Table 1.
Effect of subpopulation enrichment/depletion on colony-forming unit endothelial progenitor cells (CFU-EPCs) in mononuclear cell (MNC) populations
| Source | Number of CFU-EPCs per 106 MNCs plated |
|---|---|
| Unfractioned MNCs* | 21 |
| 2-h adherent cells (> 80% CD14+)* | 25 |
| 2-h non-adherent cells* | 2 |
| CD14-enriched (> 98%)* | 41 |
| CD14-depleted* | 0 |
| CD34-enriched (> 90%)† | 0 |
| CD34-depleted† | 3 |
| CD133-enriched (> 90%)† | 0 |
| CD133-depleted† | 8 |
CFU-EPCs are slightly increased when normal peripheral blood MNCs are enriched for monocytes (to about 80% CD14+) by 2 h of adherence on uncoated culture plates. Further enrichment of monocytes (to 98%) by CD14+ selection by fluorescence-activated cell sorting further increased CFU-EPCs and completely removed CFU-EPCs from the CD14-depleted plastic-adherent cells. CFU-EPCs were not found in CD34-enriched (> 90%) or CD133-enriched (> 90%) MNCs from different HPC-rich cell sources.
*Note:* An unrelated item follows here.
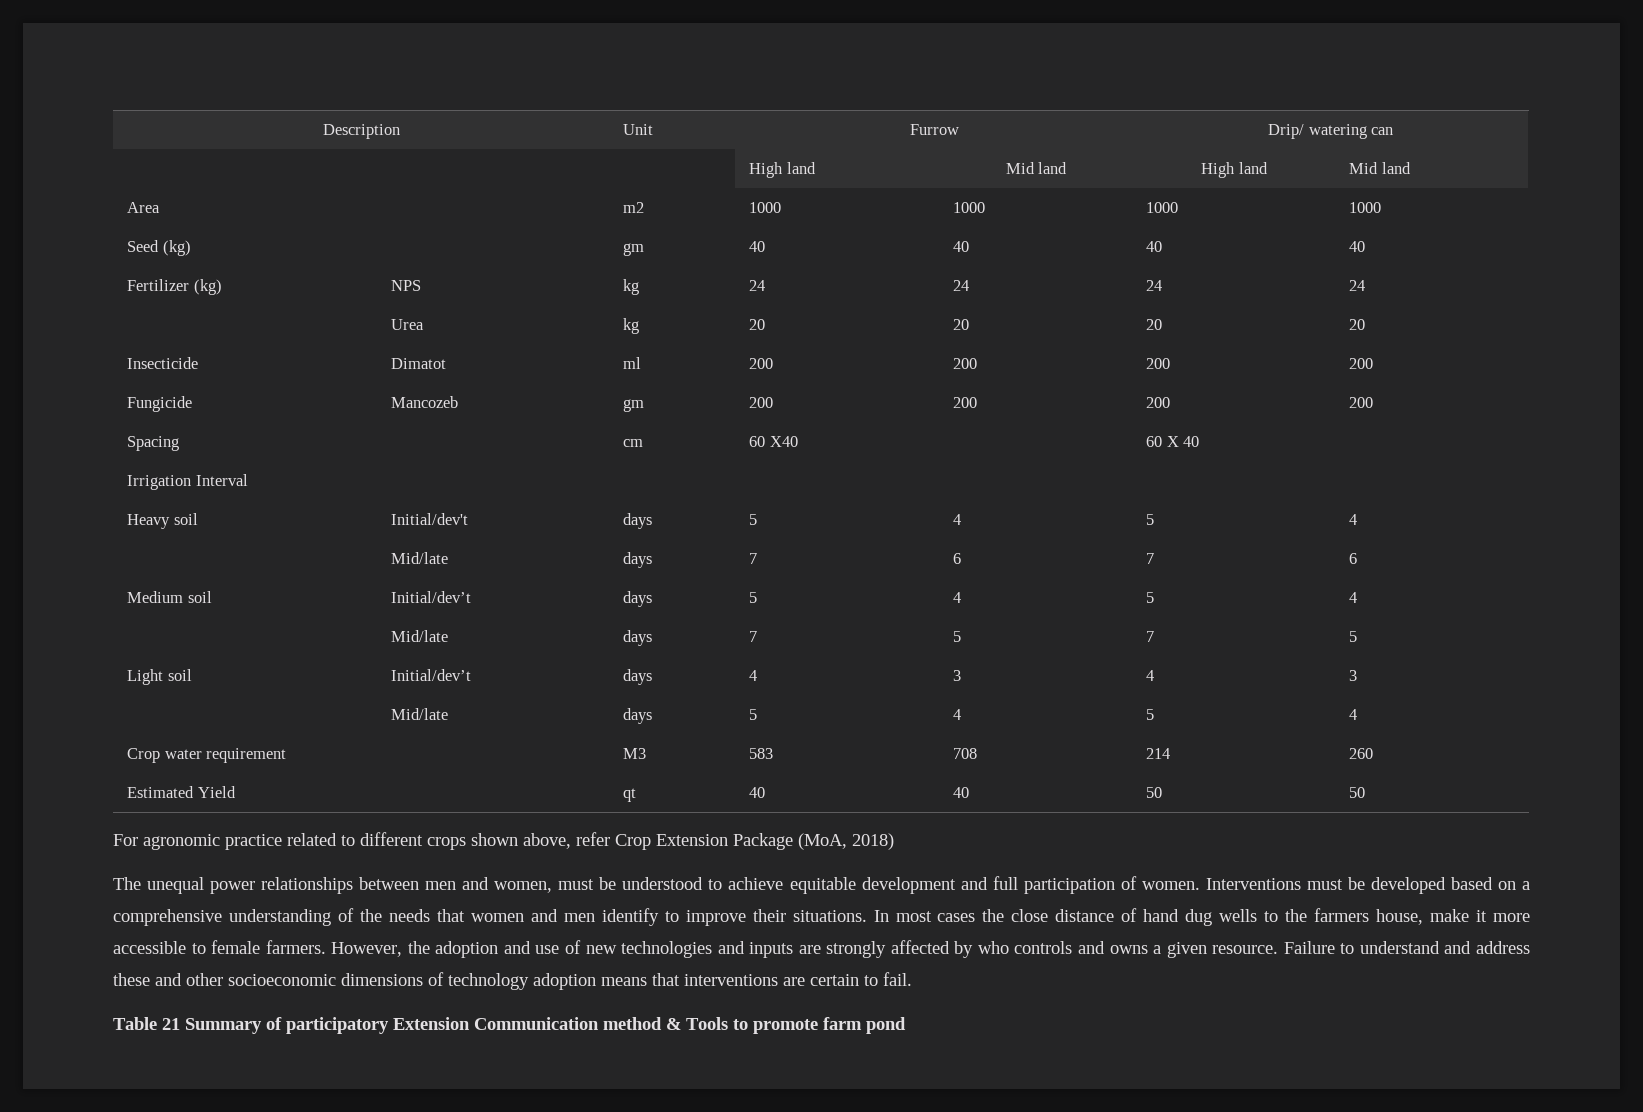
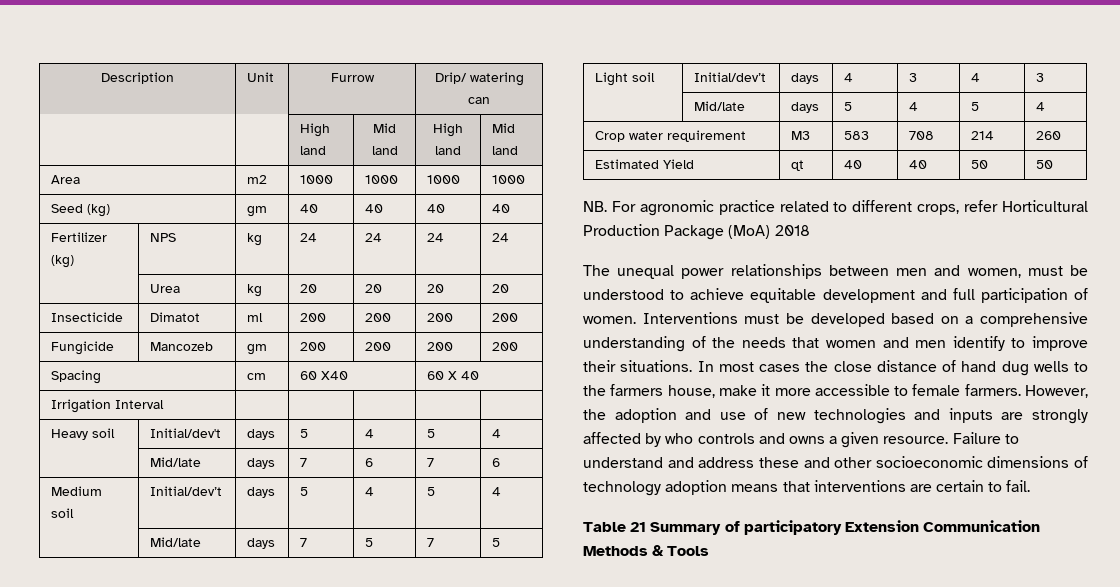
- For agronomic practice related to different crops shown above, refer Crop Extension Package (MoA, 2018)
+ NB. For agronomic practice related to different crops, refer Horticultural Production Package (MoA) 2018
- Table 21 Summary of participatory Extension Communication method & Tools to promote farm pond
+ Table 21 Summary of participatory Extension Communication Methods & Tools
Their depleted column eluates tend to show reduced CFU-EPC activity as compared with the unfractioned starting MNCs, which may imply some loss of CFU-EPC activity by retention on columns by adhesion, implying these cells are adherent.
Paired normal peripheral blood samples (n = 6).
Unpaired HPC-rich samples (bone marrow, cord blood, mobilized blood).